I’d be inclined to throw the ball back at him. Wake him up, say you’ve thought about it, best if he moves out now. Of the hotel room so he can go home on the next flight and move his stuff out the house. You’ll sort the house out in your own time Don’t let him call the shots.

Orangesinthebag · 16/02/2025 10:25

Everyone will say it's another woman but it's probably a reaction to turning 40 and realising he has been with the same woman since he was 19/20.
So not another woman now but perhaps a desire to have the chance to be with someone else or a feeling he "missed out".

Instead of being a "bastard", it seems he is actually doing what MN always says people should do & rather than have an affair, he is telling you how he feels and expressing his unhappiness.

It's really tough and you must feel so upset but at least he has communicated with you.

Obviously you could ask if he will consider counselling but I am afraid the sad truth is if one part of a partnership feels it's over then it is.

It doesn't mean he doesn't love you, it doesn't mean what you had wasn't special or real, it doesn't mean there is anything wrong with you either. Some relationships just have a shelf life & people grow apart.

I am so sorry you are going through this. I hope you can communicate with each other and if things do end, they end amicably.
The old adage about loving someone & letting them go serms to apply here. Xx

Vroomfondleswaistcoat · 16/02/2025 10:26

Oh OP. FWIW my XH told me he didn't want to be with me when we were away on a fabulous and long planned weekend trip. He couldn't drive, so I had to drive us both back, six hours on a motorway with me crying quietly and him happily sitting planning his new life (there was a woman he had his eye on, nothing had happened and nothing DID happen (she didn't want anything to do with him) and he's still single).

You have to concentrate on YOU. If it is a mid life crisis in his case, then the very best thing you can do is show him what he's going to miss and get yourself out of there. Let him tootle about alone with nobody to say 'ooh, look at that!' to. It might give him the jolt he needs. If it is OW, then you won't gain anything by staying anyway.
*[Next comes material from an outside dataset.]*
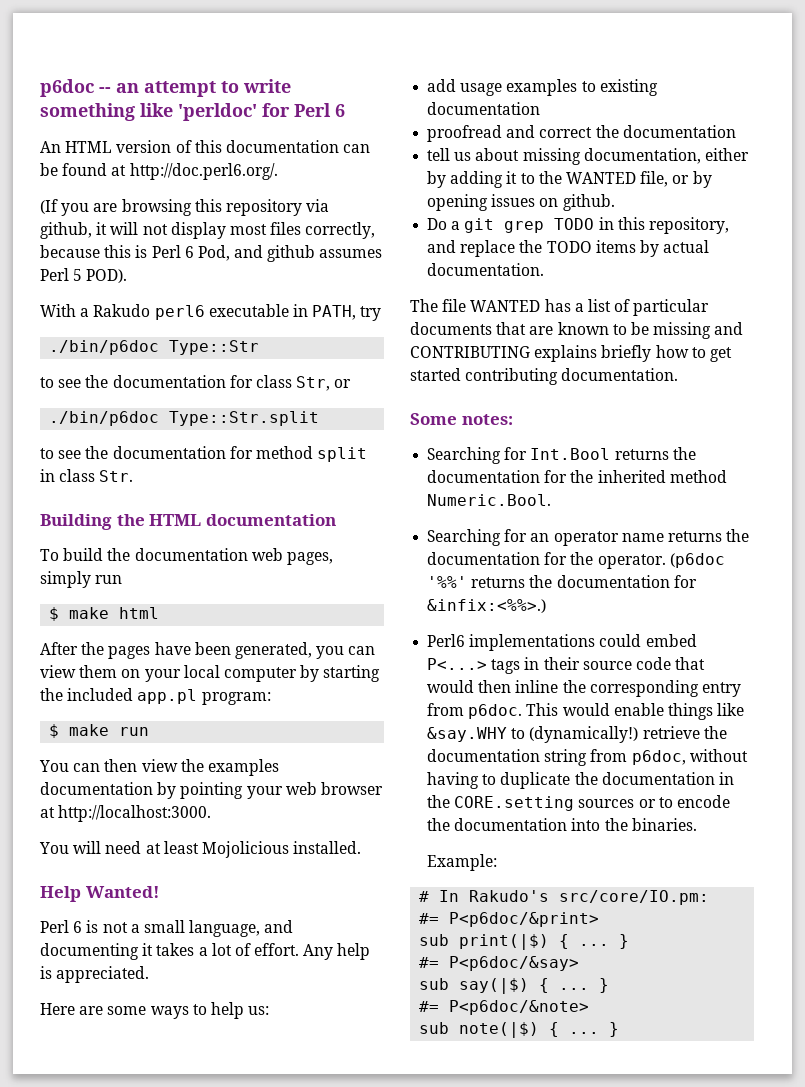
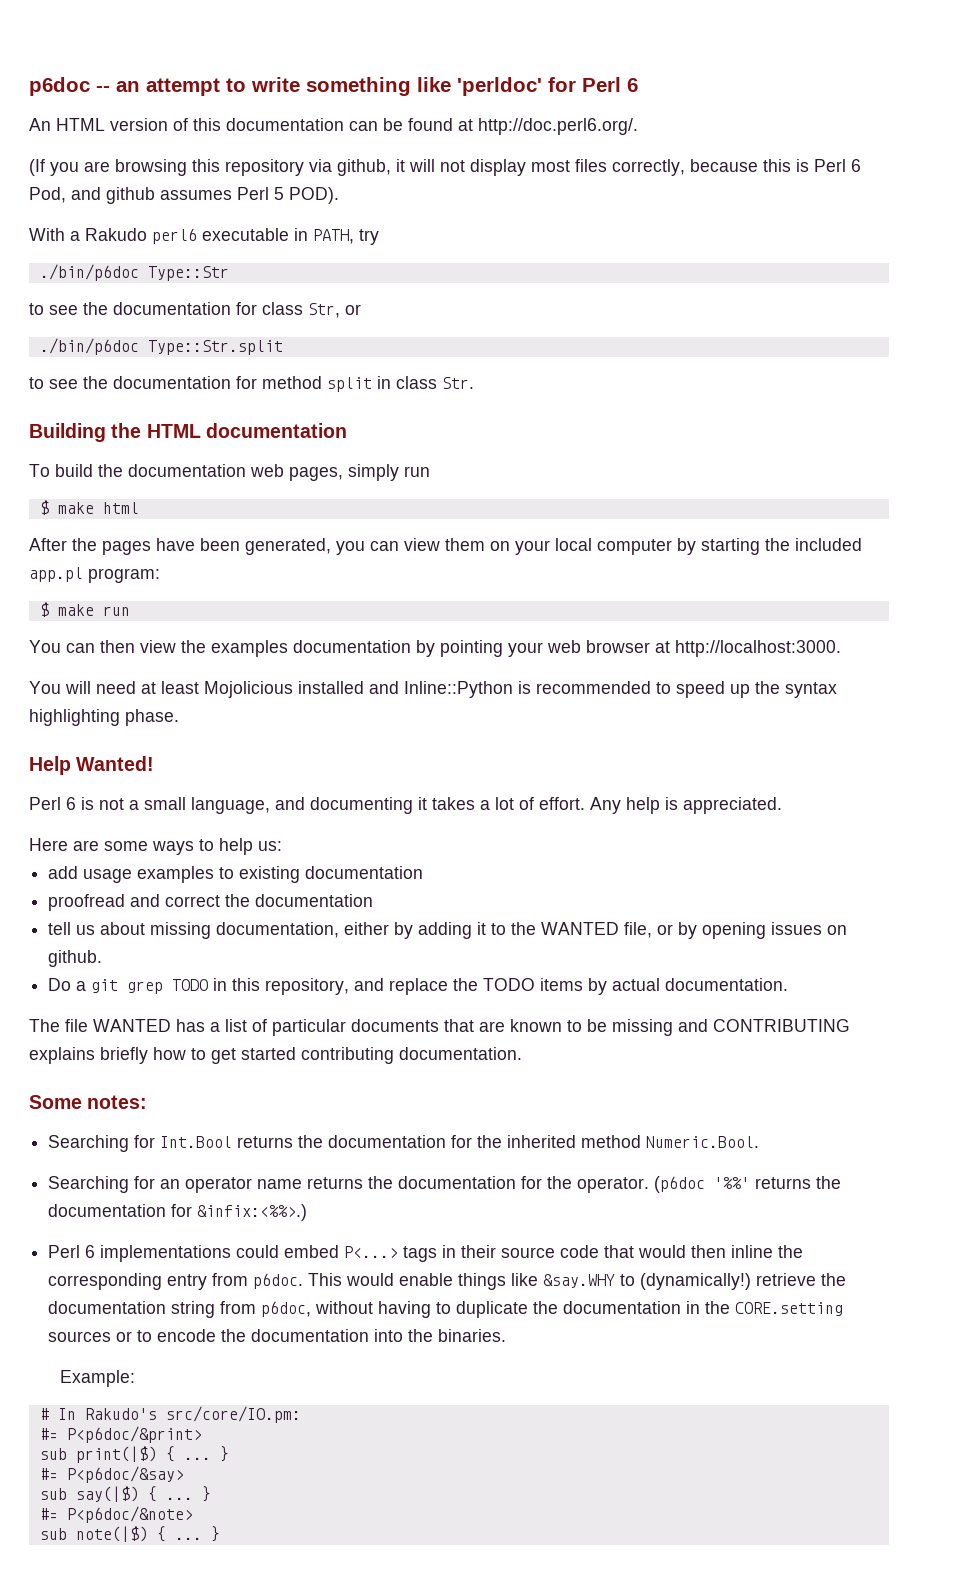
[293,841,362,854] installed. -> [298,681,837,698] [29,709,179,726] installed and Inline::Python is recommended to speed up the syntax highlighting phase.
[427,634,466,647] Perl6 -> [48,1245,96,1258] Perl 6

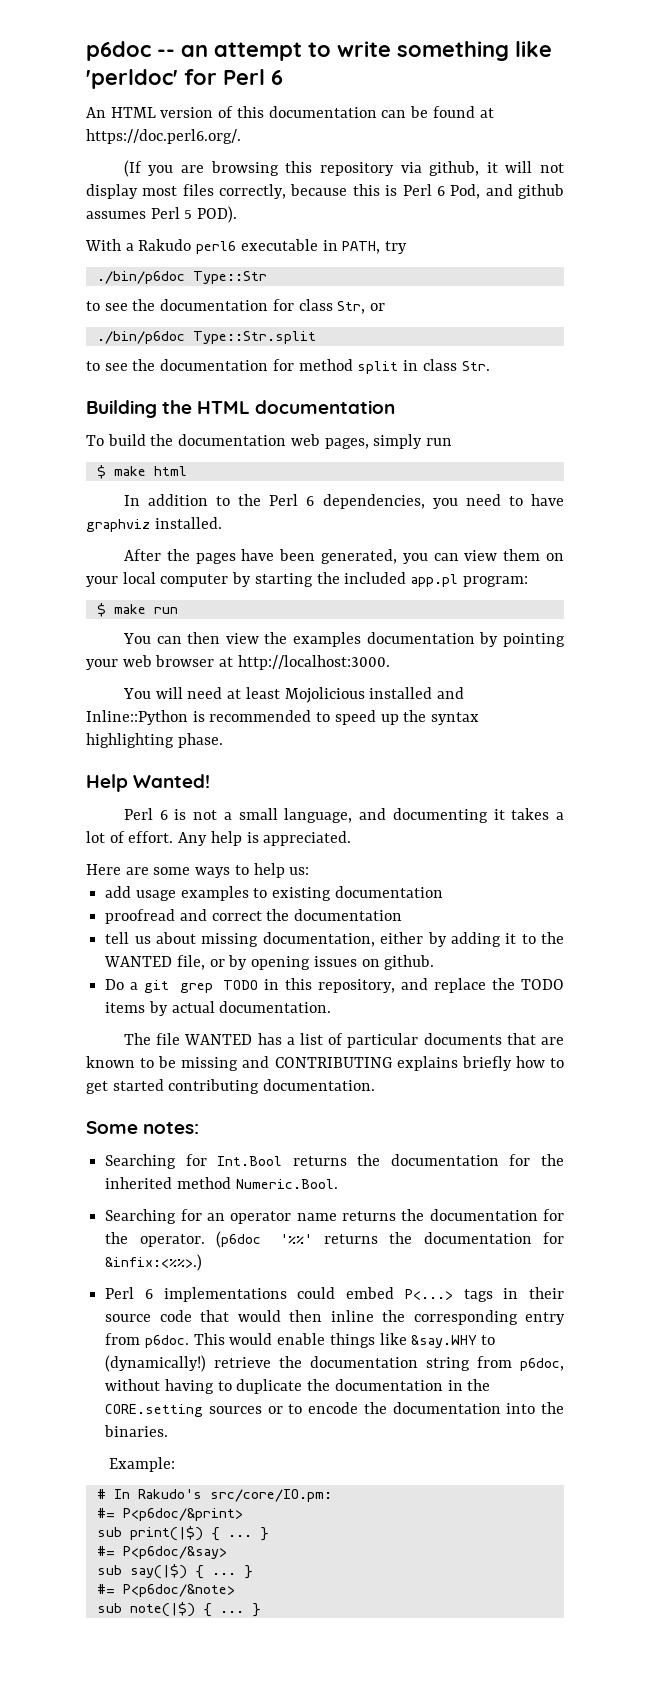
[478,118,638,135] http://doc.perl6.org/. -> [86,129,241,144] https://doc.perl6.org/.
(139, 508) none -> [123,494,564,509] [86,517,222,532] // In addition to the Perl 6 dependencies, you need to have graphviz installed.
Get home and make plans to split, sell the house etc. If he's having a wobble, then seeing you self-assured and prepared to live without him might kick him up the arse. If he's actually meaning what he says - then you're ahead of the game. Nothing to lose. Get home, get away from him.

Dontknowwhyidoit · 16/02/2025 10:27

You are in shock and when we are like this we shouldn't try to make any big decisions. If I was you, I would need to get away and be either on my own or with friends/family who could help me sooth myself and start to process my feelings. Once you have calmed down, I would be writing down any questions I needed answers for and then make decisions based on those answers. What ever his reason are, he has been a shit doing this now, while your on holiday.